Listed entries:
┏━━

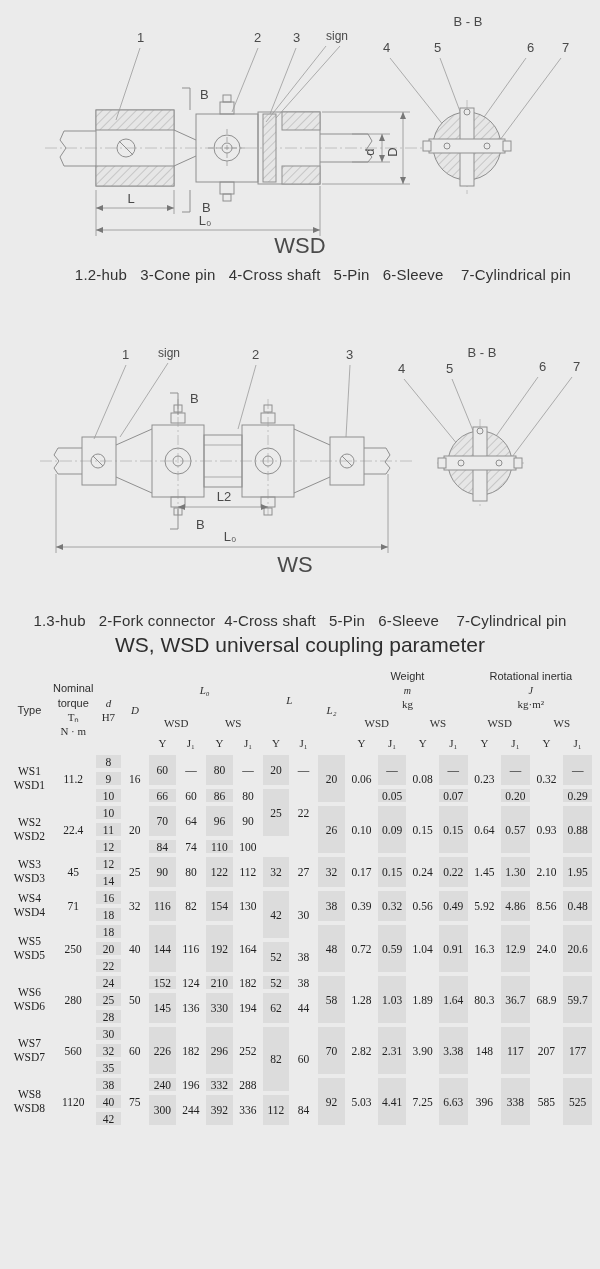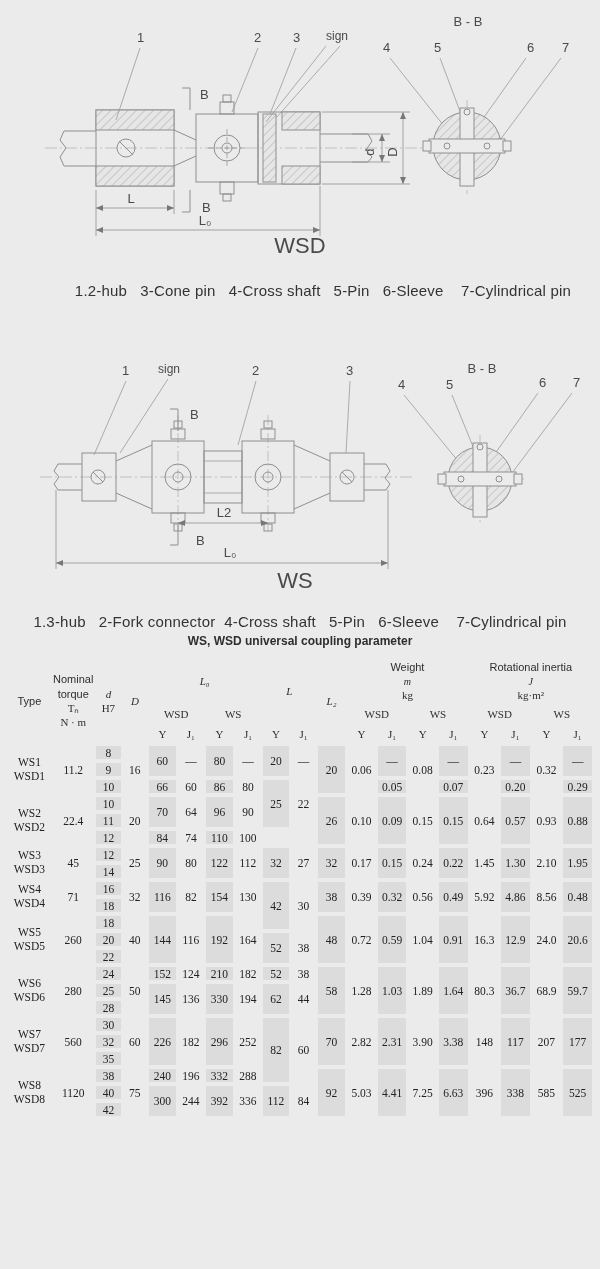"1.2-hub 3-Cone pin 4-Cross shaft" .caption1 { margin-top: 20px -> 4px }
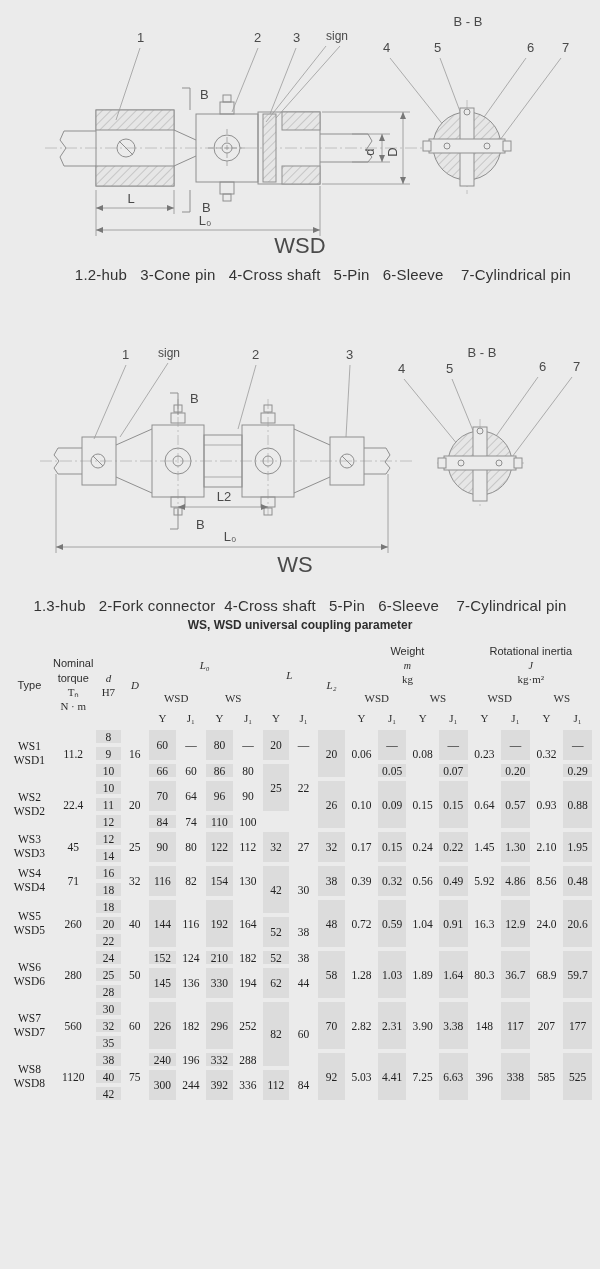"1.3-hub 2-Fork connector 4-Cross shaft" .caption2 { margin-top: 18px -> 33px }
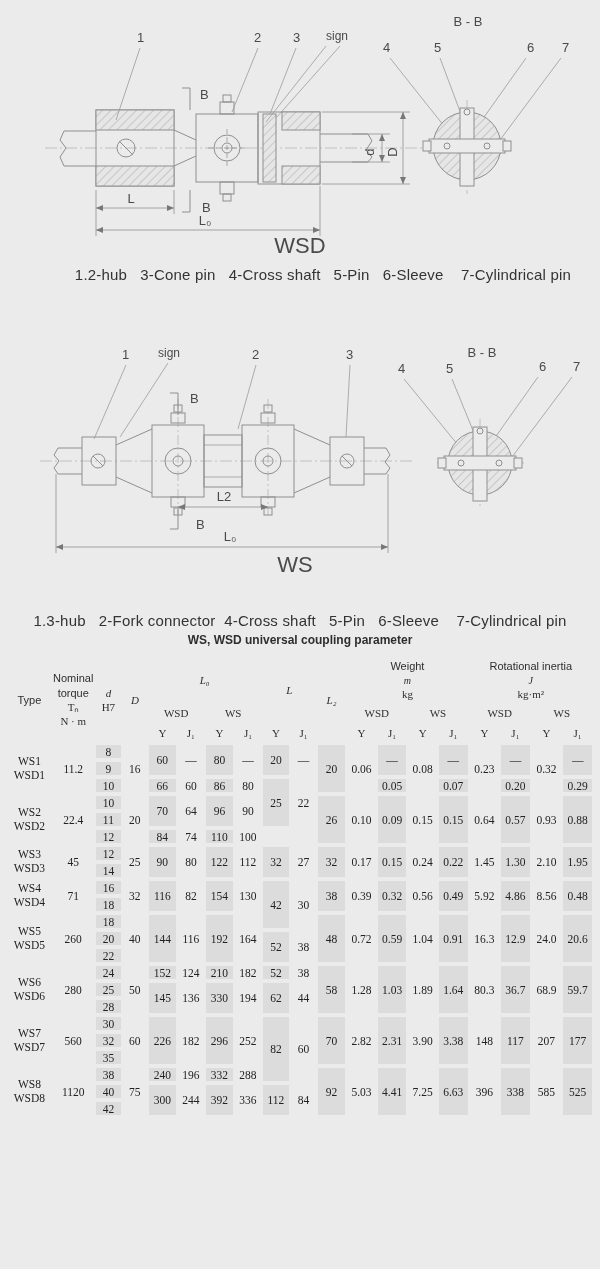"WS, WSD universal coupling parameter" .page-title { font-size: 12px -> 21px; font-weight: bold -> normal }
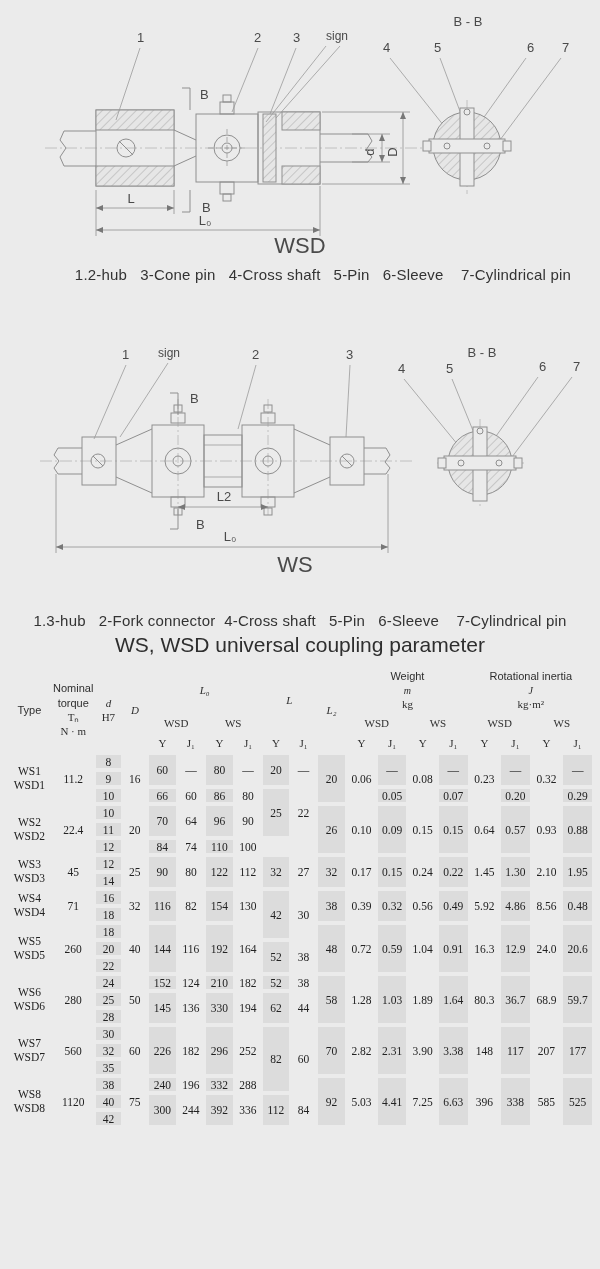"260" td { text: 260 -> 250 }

┗━━
┏━━

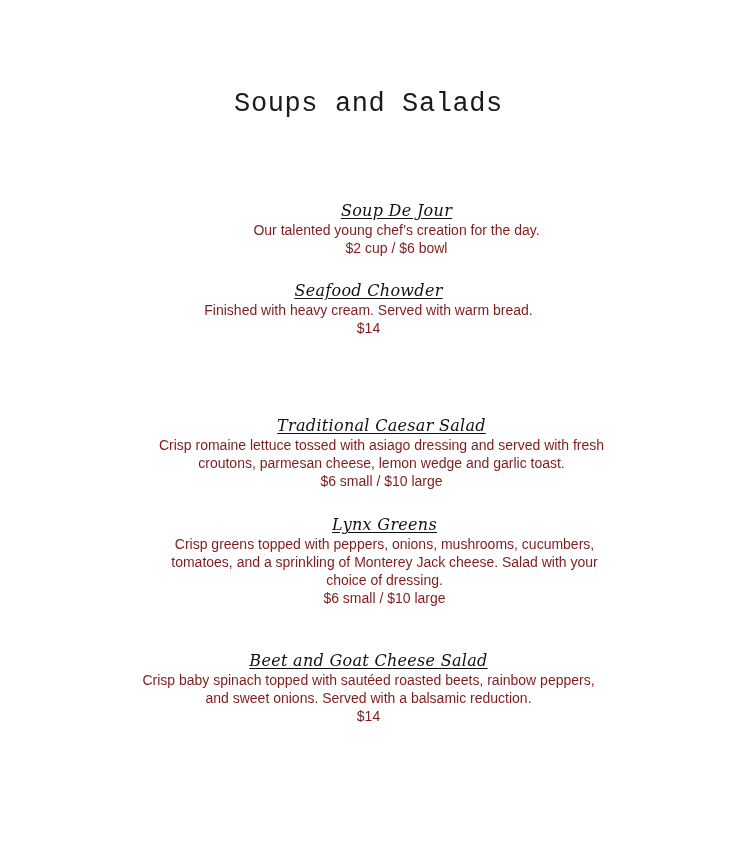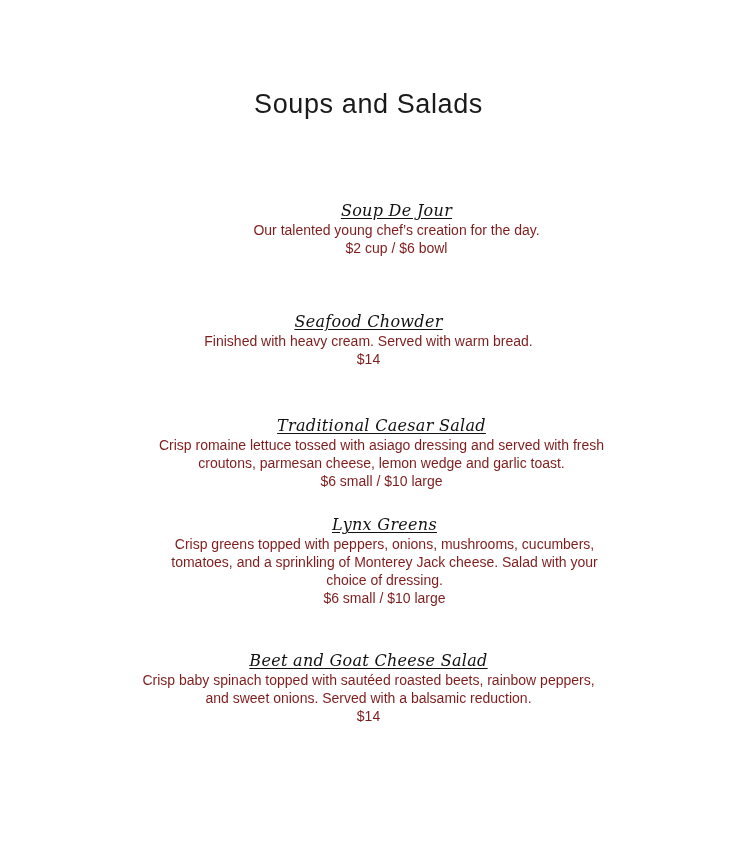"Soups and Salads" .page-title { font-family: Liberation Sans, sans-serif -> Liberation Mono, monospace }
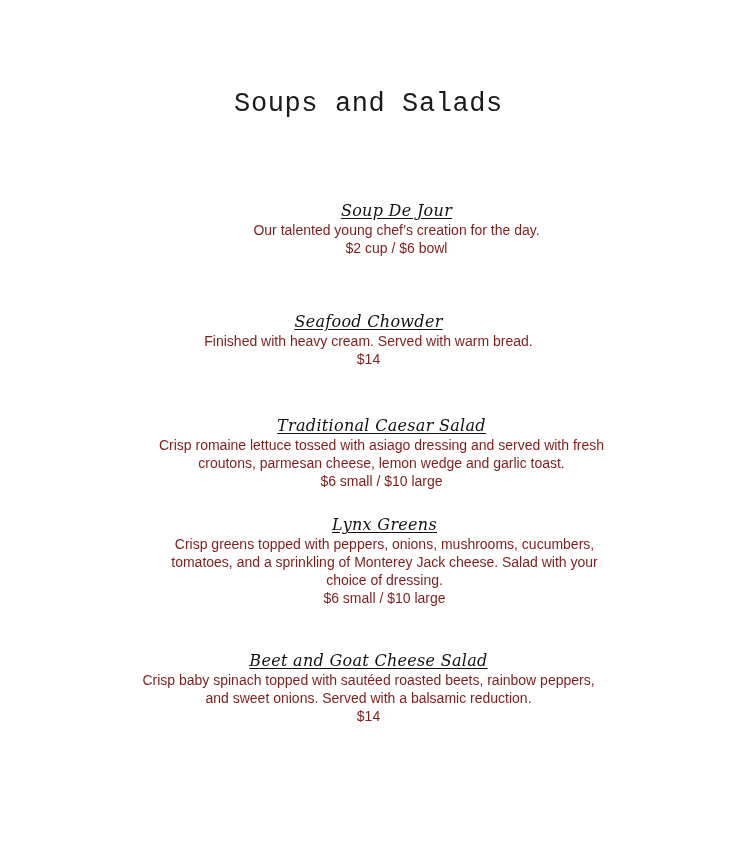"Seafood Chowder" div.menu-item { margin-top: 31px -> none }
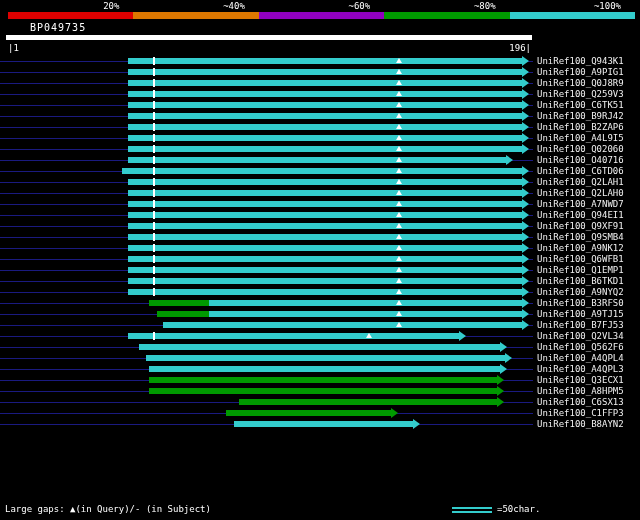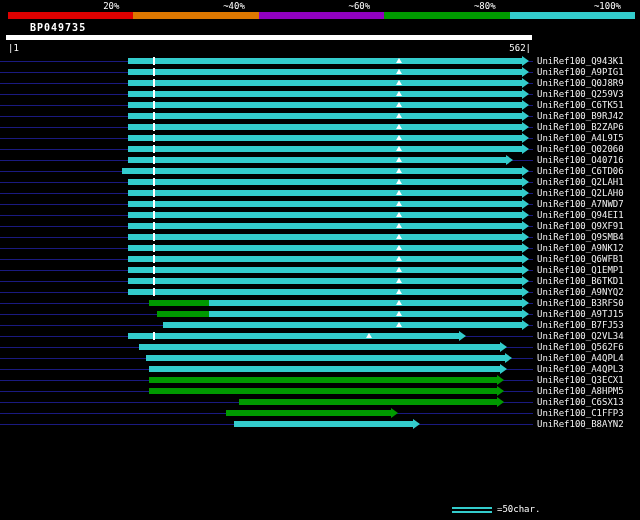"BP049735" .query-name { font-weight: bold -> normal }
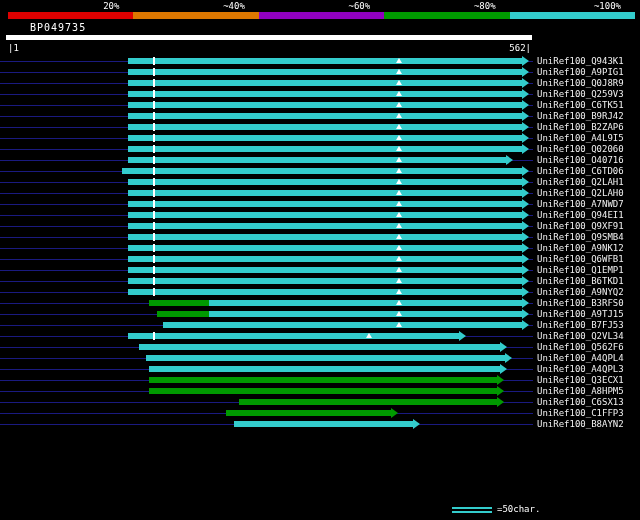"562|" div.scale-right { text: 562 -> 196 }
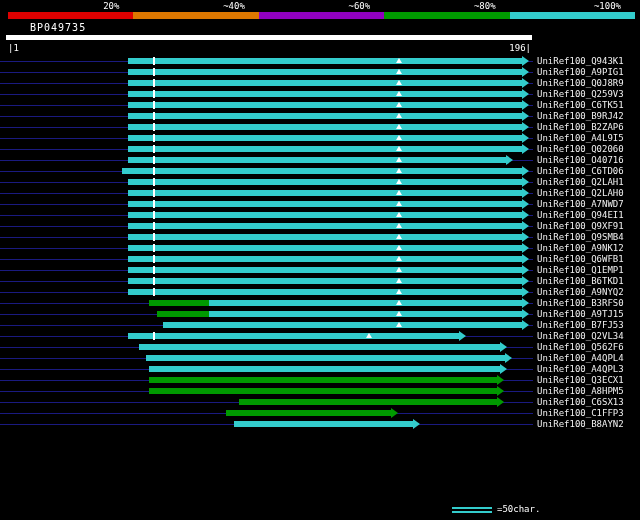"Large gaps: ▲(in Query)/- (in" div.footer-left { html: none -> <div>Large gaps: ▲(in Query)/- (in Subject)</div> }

┗━━
┏━━

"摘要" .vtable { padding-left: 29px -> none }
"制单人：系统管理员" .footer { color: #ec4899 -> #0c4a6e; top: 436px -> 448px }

┗━━

Task item:
Which part of the entries opens with the line containing "Liberation Sans, sans-serif" and closes with the line containing "html: none ->"? Output that part exactly, ends included, pictures excluded.

Worked solution:
"Soups and Salads" .page-title { font-family: Liberation Sans, sans-serif -> Liberation Mono, monospace }
"Seafood Chowder" div.menu-item { margin-top: 31px -> none }
"BP049735" .query-name { font-weight: bold -> normal }
"562|" div.scale-right { text: 562 -> 196 }
"Large gaps: ▲(in Query)/- (in" div.footer-left { html: none -> <div>Large gaps: ▲(in Query)/- (in Subject)</div> }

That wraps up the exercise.